The technology exists, says Gavin Watts, director of travel at digital identity provider Yoti
With 70 million doses of Covid-19 vaccines administered in the UK and counting – and testing regimes still scaling, the data is available to show the risks vs benefits associated with international visitors.
The delayed restarting of travel has exposed new challenges to travel companies and immigration authorities alike – namely safely processing passengers through ports of embarkation and arrival accurately and in a timely manner.
Due to the additional checks and attestations required, passengers have not been able to use automated processes at check-in and immigration that are the norm. Instead, travellers have to be processed by a desk agent with increased documentation, resulting in longer transaction times that simply won’t be sustainable as passenger volumes increase.
The difference however, is that health data is very different to API data, which is derived from an official document, standardised across the globe, easily accessible and sharable with airlines.

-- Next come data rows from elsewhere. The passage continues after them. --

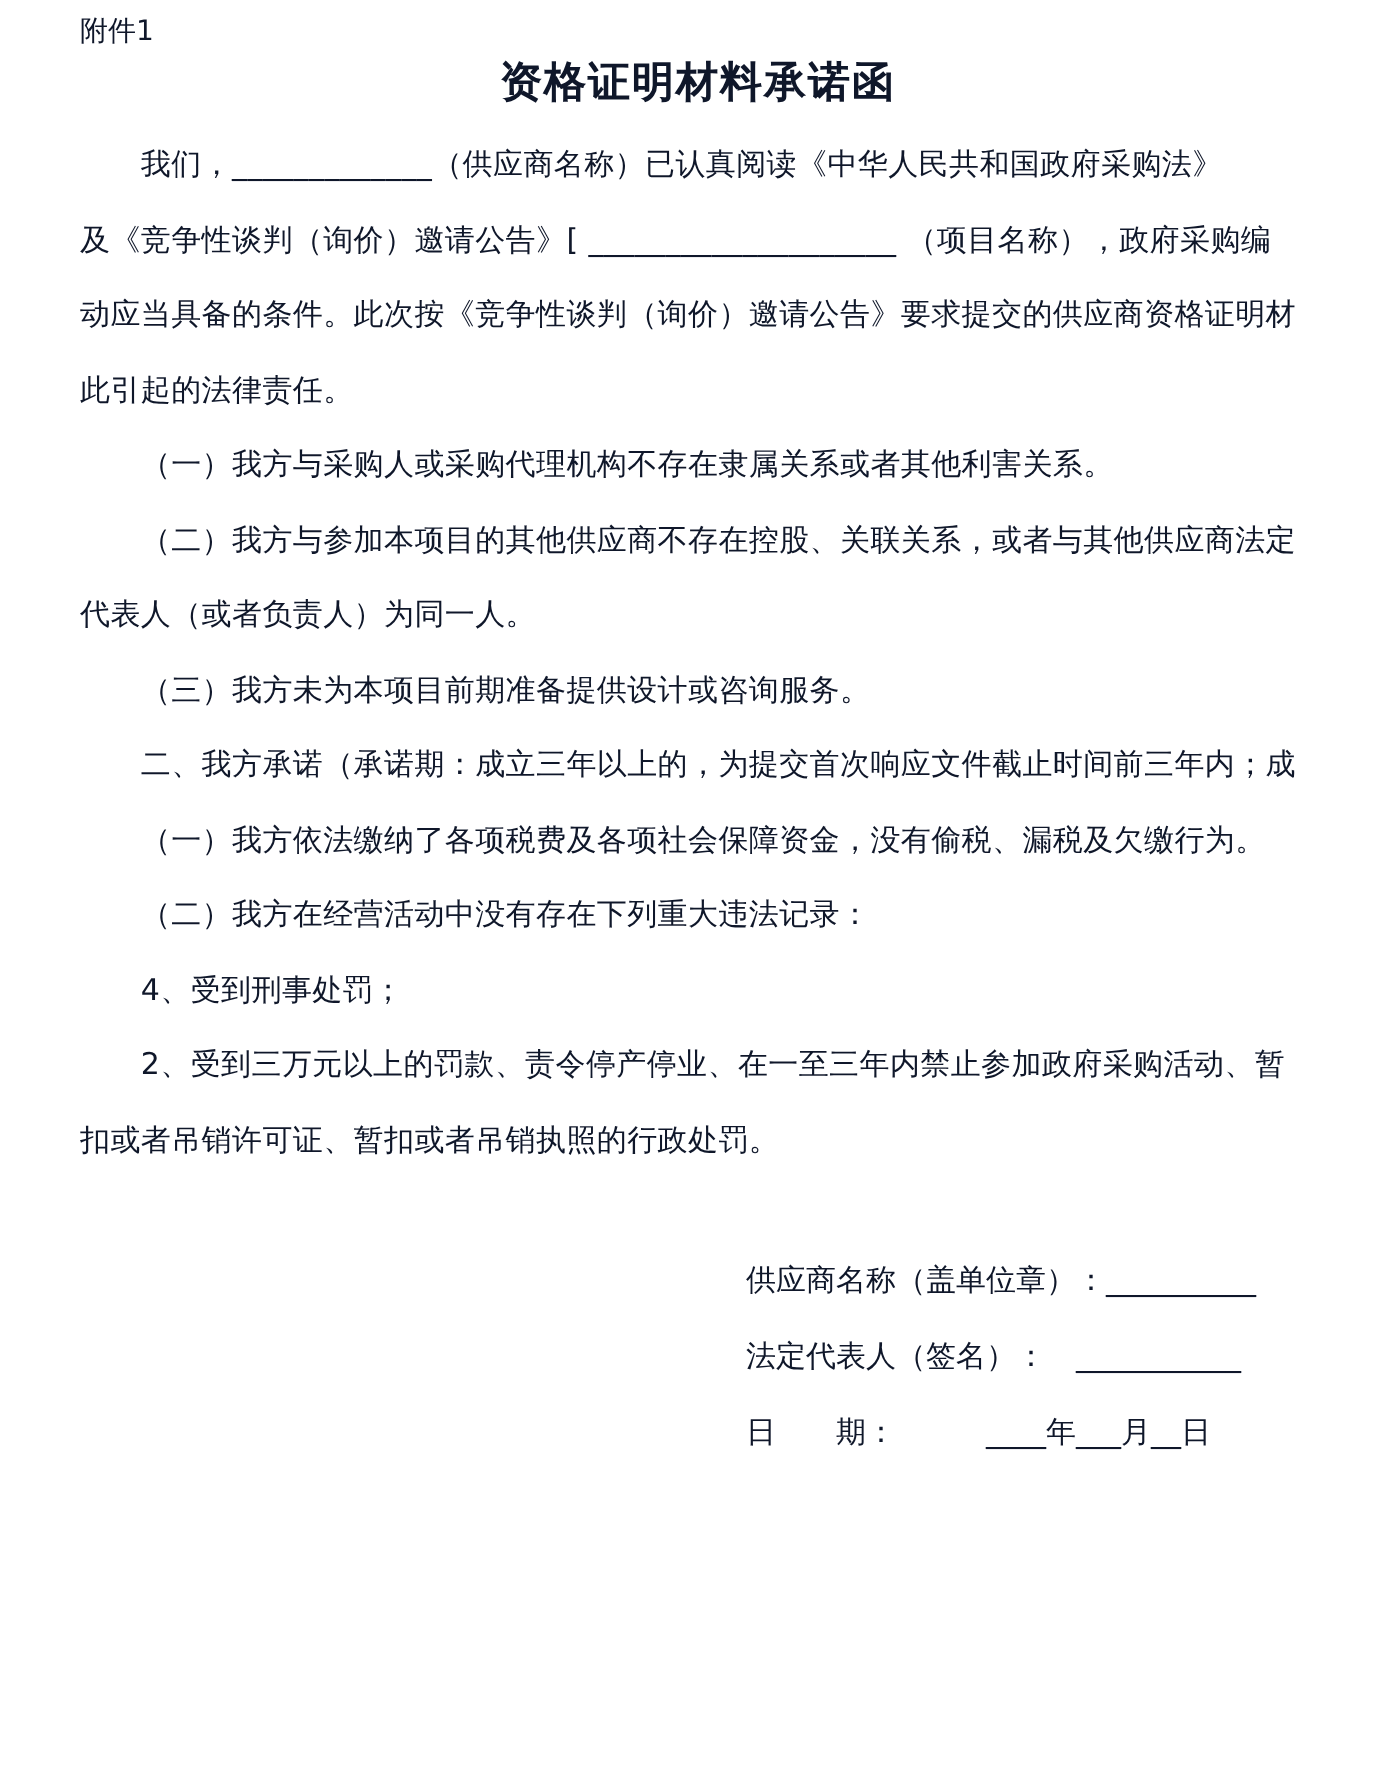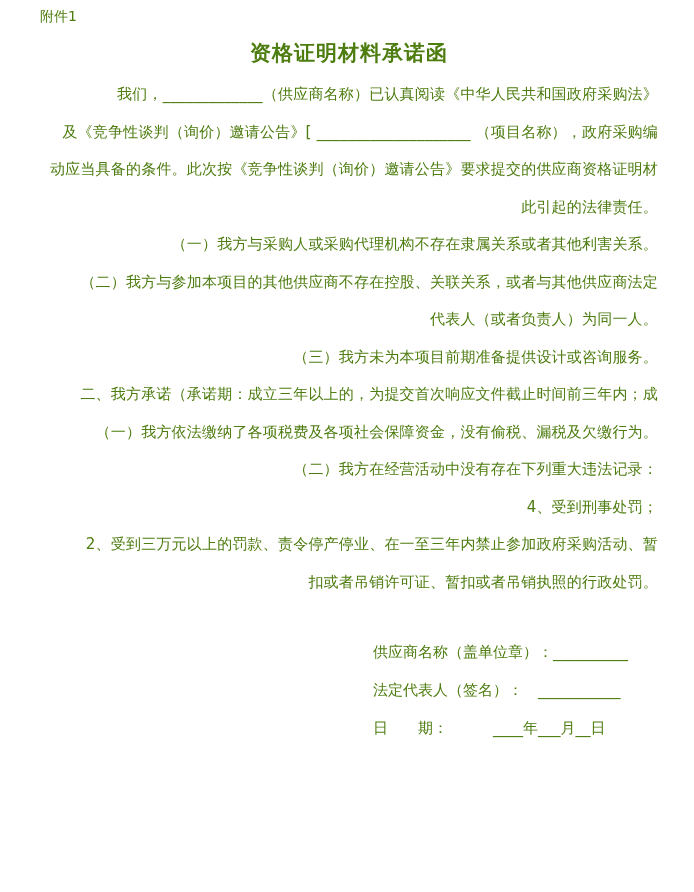"附件1" .page { color: #4d7c0f -> #0f172a }
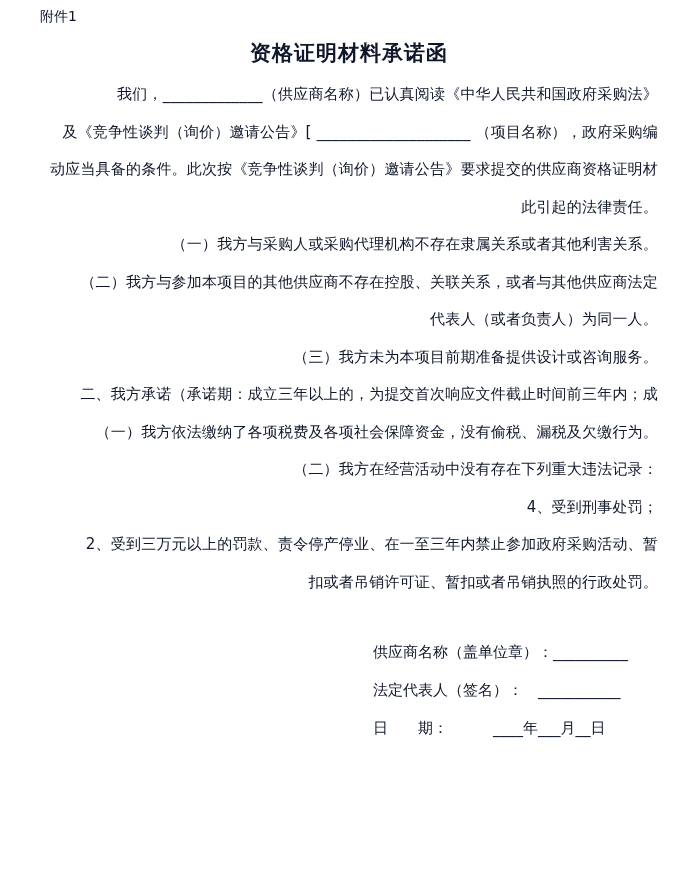"资格证明材料承诺函" .doc-title { margin-top: 12px -> 0 }
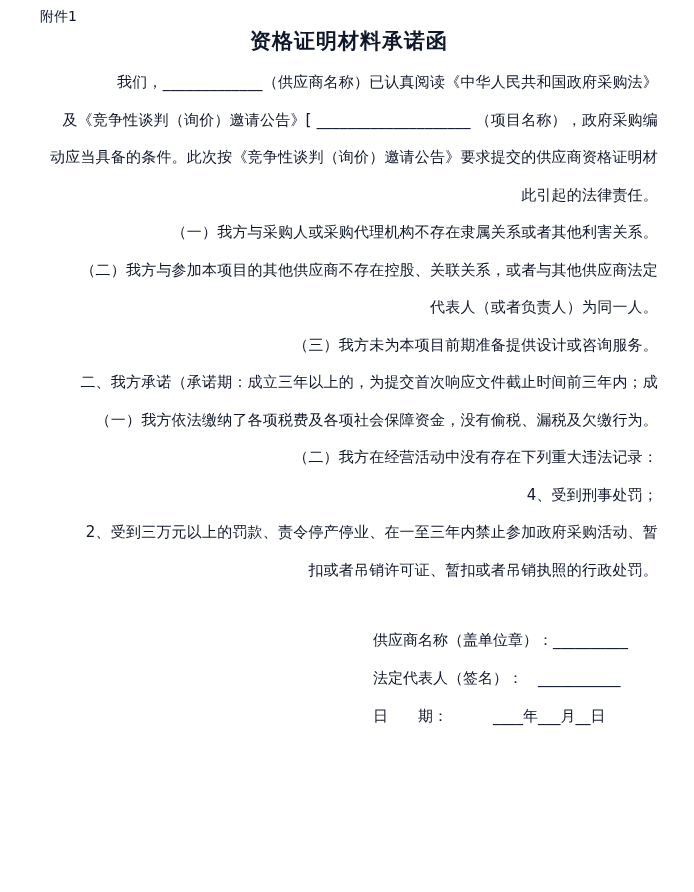"我们，_____________（供应商名称）已认真阅读《中华人民共和国政府采购" .body-line { text-align: right -> none }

Health data varies dramatically country by country. Depending on the health system, data may be held centrally by a governing body, such as in the UK with vaccination data, or de-centralised with private companies as is the case with most testing data.
Access to these records is not straight forward and there is no defined standard, yet, as to the payload and data format which is crucial for both sharing and verification by any relying party.

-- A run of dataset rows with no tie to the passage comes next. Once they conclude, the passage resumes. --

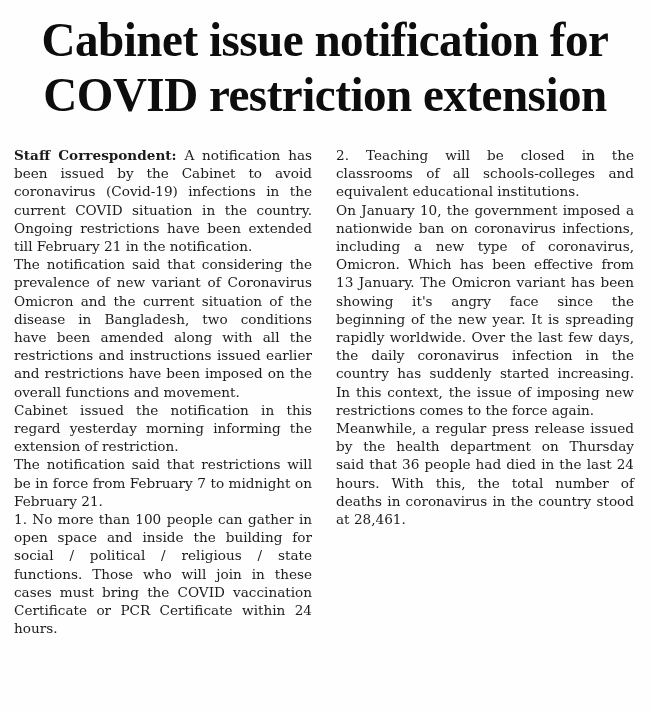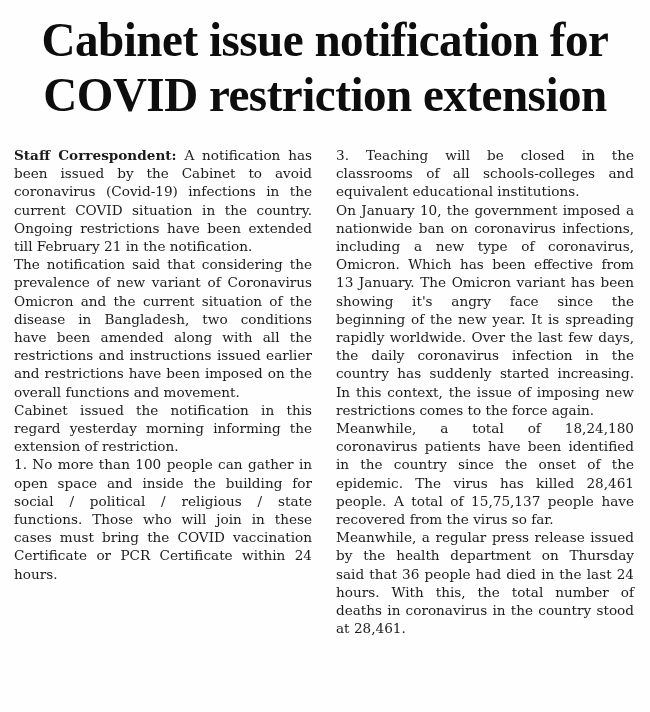"3. Teaching will be closed" p { text: 3 -> 2 }
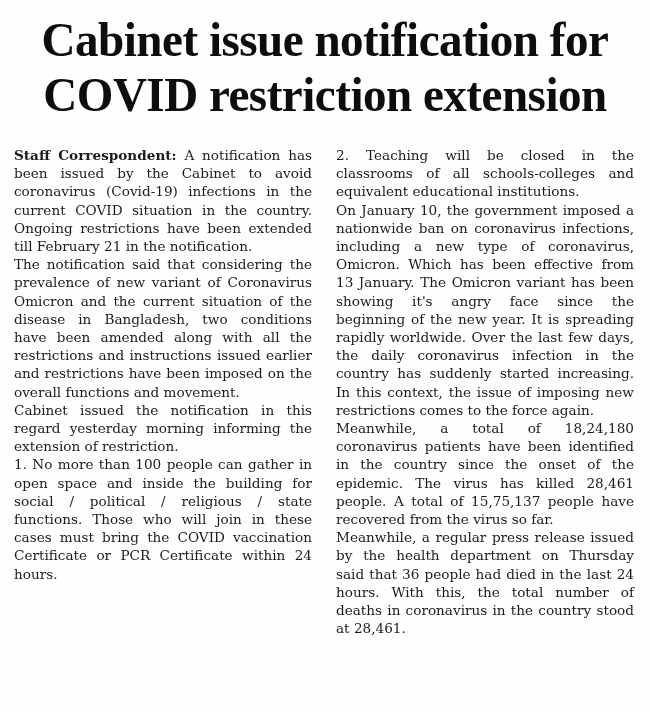"Meanwhile, a total of 18,24,180" p { html: <p>Meanwhile, a total of 18,24,180 coronavirus patients have been identified in the country since the onset of the epidemic. The virus has killed 28,461 people. A total of 15,75,137 people have recovered from the virus so far.</p> -> none }
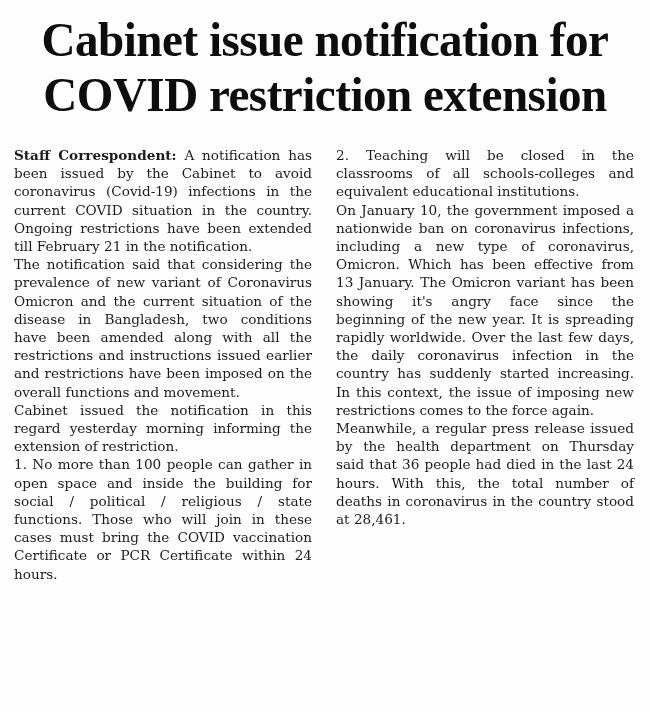"The notification said that restrictions" p { html: none -> <p>The notification said that restrictions will be in force from February 7 to midnight on February 21.</p> }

Failure to ensure a common set of standards will simply cause disruption for passengers, carriers and immigration authorities alike.
How do we solve this challenge?
On the face of it, it’s quite simple.
First, deliver the capability for individuals to claim their health data and bind that information to their identity.
This is live in the market today, as demonstrated by the work Yoti has been doing with Virgin Atlantic. Virgin crews receive the result from their Covid-19 test, taken pre-flight, into the Yoti app where it is bound to their verified identity and unique biometrics (you can see a demo here of how it works).
They are then able to show this information to the necessary authorities in the country of arrival, where there is an option for the official to scan a QR code to check the verifiable proofs. As I mentioned above however, the standard for this data format is still to be defined, but it’s a start.
Secondly, you need to share the necessary data (identity information coupled with the health data) with the airline and immigration authorities pre-travel. This is key, as it is this step that will allow the self-service processes to be re-introduced, thus reducing key transaction times.
The issue however, is that airlines don’t want to hold health sensitive data on their passengers. They would rather create an API against a central record when a passenger uses a self-service kiosk – with a pass or fail returned for the necessary checks.
Additionally, in order to receive passenger data, airlines must integrate an API to their platforms to enable passengers to share the data from their identity app. This requires scope in the airlines technical roadmap for quick implementation. It also adds complexity to the passengers journey, requiring a third party app, which airlines don’t tend to favour either, they want to retain control of the customer journey.
What’s next?
As I have pointed out, the technology exists today to solve the problem.
The two things to be worked out fall down to; 1. Defining a common standard such that we have interoperability across the globe (this also includes non-digital routes), for which there are many bodies working to define this very thing
And 2. One for which I do not currently have an answer, how to get the relevant information into the airlines’ systems pre-travel.
There is a lot of work to be done and this will only be resolved with all the stakeholders coming together to work out the solution.